I've seen many variants of this problem online, but not quite the same as this, so I don't believe this is a duplicate.

The famous differential equation problem models a skydiver jumping out of a plane as $$m \frac{dv}{dt} = -mg-cv$$ where m is the mass of the skydiver, g is acceleration due to gravity (9.81 m/s) and c is the coefficient of air resistance.

Here is my question:

Suppose the skydiver exits the stationary helicopter at an altitude of 2000m and opens the parachute at 500m. For this exercise, the parachute opens instantaneously. Suppose m= 70kgs, the coefficient of air resistance is c = 14 for a free falling body and c = 105 after the parachute opens. When does the skydiver open the parachute? When does the Skydiver hit the ground?
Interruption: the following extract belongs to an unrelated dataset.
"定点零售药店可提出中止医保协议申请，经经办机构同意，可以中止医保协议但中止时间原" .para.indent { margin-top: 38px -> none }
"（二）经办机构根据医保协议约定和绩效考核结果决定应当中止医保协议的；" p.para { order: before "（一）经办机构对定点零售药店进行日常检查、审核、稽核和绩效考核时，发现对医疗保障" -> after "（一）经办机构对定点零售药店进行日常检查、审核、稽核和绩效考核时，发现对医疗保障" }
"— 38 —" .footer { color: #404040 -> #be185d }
So my attempt at a solution kinda starts like this, but this is where I get stuck:

Let's assume that s(t) is the distance the body falls in time t from its initial point of release, then $v = \frac{ds}{dt}$ and $a = \frac{dv}{dt} = \frac{d^2s}{dt^2}$. Thus we have a second order differential equation: $m \frac{d^2s}{dt^2} = -mg-c\frac{ds}{dt}$. By simply manipulation, we get $m \frac{d^2s}{dt^2} + c\frac{ds}{dt} = mg$. I originally started thinking of finding the integrating factor, however, this seems more complicated and won't help produce the equation that I need.

Would anyone be able to help? Much thanks in advanced!


That's a linear ODE with constant coefficients, and should be solved as such.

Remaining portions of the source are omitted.